The Olympus native code generation framework consists of a compiler library, with plug-in language parsers and code generators, and a C-based abstract machine that supports dynamic code loading on micro-core devices. Olympus can support a number of different micro-cores, including RISC-V, Xilinx MicroBlaze and Adapteva Epiphany, as well as traditional CPUs such as the x86, ARM, SPARC, PowerPC and MIPS.
Table of Contents
Compiler framework
The Olympus compiler framework plug-in architecture allows key components to be easily selected at runtime. Currently, Vipera includes a parser for vPython and code generators for the Olympus abstract machine (olygen
) and the Graphviz DOT graph desciption language (dotgen
). It is also possible to implement additional compiler phases that perform additional actions on the Abstract Syntax Tree (AST), such as futher code optimisation.
Code generators
The code generator plug-ins consist of a set of functions that generate code from specific AST node types. These functions are defined for each code generation target and Olympus will generate and traverse the AST, applying each function as required. Each generator is assigned to a specific function pointer within an ASTtarget
structure, which is then used by Olympus during the code generation phase. The registration of the generators is performed by the target initialisation function e.g. ast_newOlympusTarget(void)
. The following code snippet from the Olympus abstract machine target initialisation function shows the registration of each of the generator functions and the setFilenames
function used by Olympus to create the relevant files for the specific target.

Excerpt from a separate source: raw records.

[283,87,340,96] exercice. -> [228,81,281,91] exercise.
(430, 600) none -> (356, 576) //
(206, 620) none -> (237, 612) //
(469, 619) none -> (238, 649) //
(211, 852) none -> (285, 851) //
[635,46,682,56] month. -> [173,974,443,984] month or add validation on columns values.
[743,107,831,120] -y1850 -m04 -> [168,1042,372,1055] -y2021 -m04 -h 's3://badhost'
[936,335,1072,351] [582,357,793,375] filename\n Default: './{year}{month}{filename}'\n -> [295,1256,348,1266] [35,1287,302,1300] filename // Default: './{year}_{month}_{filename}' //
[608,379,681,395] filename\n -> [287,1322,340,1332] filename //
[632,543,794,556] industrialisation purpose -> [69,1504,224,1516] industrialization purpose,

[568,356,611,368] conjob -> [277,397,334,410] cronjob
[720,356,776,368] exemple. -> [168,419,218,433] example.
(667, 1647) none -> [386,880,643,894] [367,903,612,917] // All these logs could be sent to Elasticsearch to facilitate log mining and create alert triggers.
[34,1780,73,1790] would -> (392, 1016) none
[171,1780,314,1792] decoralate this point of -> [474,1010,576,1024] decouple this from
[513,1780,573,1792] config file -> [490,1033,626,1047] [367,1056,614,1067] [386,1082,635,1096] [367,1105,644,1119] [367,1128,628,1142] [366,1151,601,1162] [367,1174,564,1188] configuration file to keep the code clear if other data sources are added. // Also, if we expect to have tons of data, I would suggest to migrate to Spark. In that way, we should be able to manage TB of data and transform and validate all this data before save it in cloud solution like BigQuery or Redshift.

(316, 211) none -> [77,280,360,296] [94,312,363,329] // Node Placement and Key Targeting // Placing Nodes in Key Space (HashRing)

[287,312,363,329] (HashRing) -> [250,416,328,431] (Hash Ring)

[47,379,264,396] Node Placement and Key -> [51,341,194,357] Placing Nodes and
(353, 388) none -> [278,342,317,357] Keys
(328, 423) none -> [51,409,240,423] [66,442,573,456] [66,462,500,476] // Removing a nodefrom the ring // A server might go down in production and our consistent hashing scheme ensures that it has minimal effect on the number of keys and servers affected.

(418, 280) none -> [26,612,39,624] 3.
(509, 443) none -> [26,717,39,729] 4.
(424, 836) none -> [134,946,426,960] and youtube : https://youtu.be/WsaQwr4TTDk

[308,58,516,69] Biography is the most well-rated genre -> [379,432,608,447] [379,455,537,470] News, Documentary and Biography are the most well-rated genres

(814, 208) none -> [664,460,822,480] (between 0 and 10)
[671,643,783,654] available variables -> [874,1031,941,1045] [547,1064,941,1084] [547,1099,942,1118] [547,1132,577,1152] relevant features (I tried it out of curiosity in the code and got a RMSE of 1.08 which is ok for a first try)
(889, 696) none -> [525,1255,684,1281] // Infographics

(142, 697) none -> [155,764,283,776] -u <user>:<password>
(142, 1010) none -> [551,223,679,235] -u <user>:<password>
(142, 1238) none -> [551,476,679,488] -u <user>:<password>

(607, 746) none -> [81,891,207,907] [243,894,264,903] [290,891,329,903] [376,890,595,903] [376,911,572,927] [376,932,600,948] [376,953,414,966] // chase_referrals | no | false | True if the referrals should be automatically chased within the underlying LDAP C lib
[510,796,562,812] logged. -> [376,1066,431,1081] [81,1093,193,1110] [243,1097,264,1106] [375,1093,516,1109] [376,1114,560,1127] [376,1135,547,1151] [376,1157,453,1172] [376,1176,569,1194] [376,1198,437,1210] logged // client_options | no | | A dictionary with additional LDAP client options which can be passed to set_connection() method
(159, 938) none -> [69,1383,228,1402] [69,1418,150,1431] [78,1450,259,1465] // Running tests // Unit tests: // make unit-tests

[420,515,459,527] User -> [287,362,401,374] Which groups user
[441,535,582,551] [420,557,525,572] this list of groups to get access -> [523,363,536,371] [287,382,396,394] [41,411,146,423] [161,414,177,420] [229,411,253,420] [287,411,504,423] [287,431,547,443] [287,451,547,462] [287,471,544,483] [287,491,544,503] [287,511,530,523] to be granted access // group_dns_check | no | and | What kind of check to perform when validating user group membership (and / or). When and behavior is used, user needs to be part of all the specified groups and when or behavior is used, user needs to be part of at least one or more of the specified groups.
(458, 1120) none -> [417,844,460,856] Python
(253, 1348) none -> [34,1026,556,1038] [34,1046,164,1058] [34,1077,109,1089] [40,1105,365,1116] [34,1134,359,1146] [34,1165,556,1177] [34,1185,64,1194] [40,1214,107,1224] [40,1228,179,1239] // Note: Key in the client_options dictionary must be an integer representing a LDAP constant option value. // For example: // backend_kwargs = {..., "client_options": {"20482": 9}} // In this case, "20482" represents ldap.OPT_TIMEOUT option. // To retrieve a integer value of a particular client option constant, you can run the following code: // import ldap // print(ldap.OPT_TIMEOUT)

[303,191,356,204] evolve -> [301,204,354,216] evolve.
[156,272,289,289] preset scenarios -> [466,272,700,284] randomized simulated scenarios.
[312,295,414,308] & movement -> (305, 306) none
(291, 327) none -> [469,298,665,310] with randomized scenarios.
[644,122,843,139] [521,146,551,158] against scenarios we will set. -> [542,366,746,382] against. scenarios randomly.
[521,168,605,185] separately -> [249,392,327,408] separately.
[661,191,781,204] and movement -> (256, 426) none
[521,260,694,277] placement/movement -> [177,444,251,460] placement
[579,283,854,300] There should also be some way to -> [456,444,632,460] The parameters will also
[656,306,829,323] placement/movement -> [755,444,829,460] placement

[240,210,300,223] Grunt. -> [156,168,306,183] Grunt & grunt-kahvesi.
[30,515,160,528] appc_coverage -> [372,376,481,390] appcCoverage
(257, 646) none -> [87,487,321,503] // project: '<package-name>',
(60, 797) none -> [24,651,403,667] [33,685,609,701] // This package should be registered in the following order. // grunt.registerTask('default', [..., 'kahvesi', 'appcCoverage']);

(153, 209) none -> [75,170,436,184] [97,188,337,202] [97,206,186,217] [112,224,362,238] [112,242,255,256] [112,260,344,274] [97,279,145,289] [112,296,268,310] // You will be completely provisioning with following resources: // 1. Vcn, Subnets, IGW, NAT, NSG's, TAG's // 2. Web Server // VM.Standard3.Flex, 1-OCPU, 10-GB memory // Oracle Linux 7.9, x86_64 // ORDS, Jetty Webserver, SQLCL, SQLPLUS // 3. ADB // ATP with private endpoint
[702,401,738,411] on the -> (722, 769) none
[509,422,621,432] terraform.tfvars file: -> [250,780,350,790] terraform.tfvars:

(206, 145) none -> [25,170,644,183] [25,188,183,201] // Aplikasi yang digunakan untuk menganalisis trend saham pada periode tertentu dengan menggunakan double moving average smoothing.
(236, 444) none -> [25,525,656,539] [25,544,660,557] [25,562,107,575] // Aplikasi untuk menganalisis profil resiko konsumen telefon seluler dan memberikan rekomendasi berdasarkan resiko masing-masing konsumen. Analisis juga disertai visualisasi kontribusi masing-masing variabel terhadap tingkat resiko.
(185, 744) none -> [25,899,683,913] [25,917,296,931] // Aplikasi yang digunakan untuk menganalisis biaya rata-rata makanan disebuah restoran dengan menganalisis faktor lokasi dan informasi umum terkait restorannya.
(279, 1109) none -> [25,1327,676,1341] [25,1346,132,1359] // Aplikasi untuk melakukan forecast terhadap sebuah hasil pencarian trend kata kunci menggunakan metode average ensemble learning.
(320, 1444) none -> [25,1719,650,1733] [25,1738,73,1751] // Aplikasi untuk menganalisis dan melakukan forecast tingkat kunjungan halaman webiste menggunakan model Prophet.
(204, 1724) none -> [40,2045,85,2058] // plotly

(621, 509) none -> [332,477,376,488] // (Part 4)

For example, for Olympus abstract machine code, the <program name>_oly_main.c
and <program name>_oly_functions.c
files will be created; the former file contains the main program code and the latter file contains the function code.
target->type = OLYMPUS_CODE;
target->setFilenames = olygenSetFilenames;
target->generators.Program = olygenProgram;
target->generators.Declaration = olygenDecl;
target->generators.Id = olygenId;
target->generators.Literal = olygenLiteral;
target->generators.Assignment = olygenAssign;
target->generators.Lambda = olygenLambda;
target->generators.Beta = olygenBeta;
target->generators.Case = olygenCase;
target->generators.Condition = olygenCondition;
target->generators.While = olygenWhile;
target->generators.For = olygenFor;
target->generators.Return = olygenReturn;
target->generators.Array = olygenArray;
target->generators.ArrayElementIndex = olygenArrayElementIndex;
target->generators.ArrayElementUpdate = olygenArrayElementUpdate;
target->generators.Increment = olygenIncrement;
target->generators.Decrement = olygenDecrement;
target->generators.Arithmetic = olygenArithmetic;
target->generators.Expression = olygenExpression;
Each generator has the following function signature:
typedef RefString (*ASTgenFn)(ASTtarget*, ASTexpression*);
Where ASTtarget
is the current code generation target and ASTexpression
is the current node being processed. For example, the following is the Olympus abstract machine target generator for an assignment:
static RefString olygenAssign(ASTtarget *target, ASTexpression *node) {
RefString rhsString = generateCode(target, RHS(node));
sprintf(target->line,"ST%s(ADDRF(%d,%d),%s);\n",
(IS_ARRAY(LHS(node)) ? "A" : olygenGetTypeName(TYPE(LHS(node)), AST_INITIAL)),
LEVEL(LHS(node)), OFFSET(LHS(node)),
getRefStringChars(rhsString));
freeRefString(rhsString);
return makeRefString(target->line);
}
A key point to note here is that all generators return a RefString
which is a reference-counted string to allow Olympus to manage memory more efficiently. The framework provides a number of functions to create, concatenate and free RefStrings
. The Olympus ASTtarget
structure includes a large buffer target->line
to allow generators to use standard C string handling library functions. The above generator example also shows a number of convenience macros to access elements of the AST e.g. RHS()
, IS_ARRAY()
and OFFSET()
.
NOTE: These convenience macros should be used in preference to accessing the
ASTexpression
structure fields directly to allow the underlying implementation to be changed without requiring updates to generator functions etc.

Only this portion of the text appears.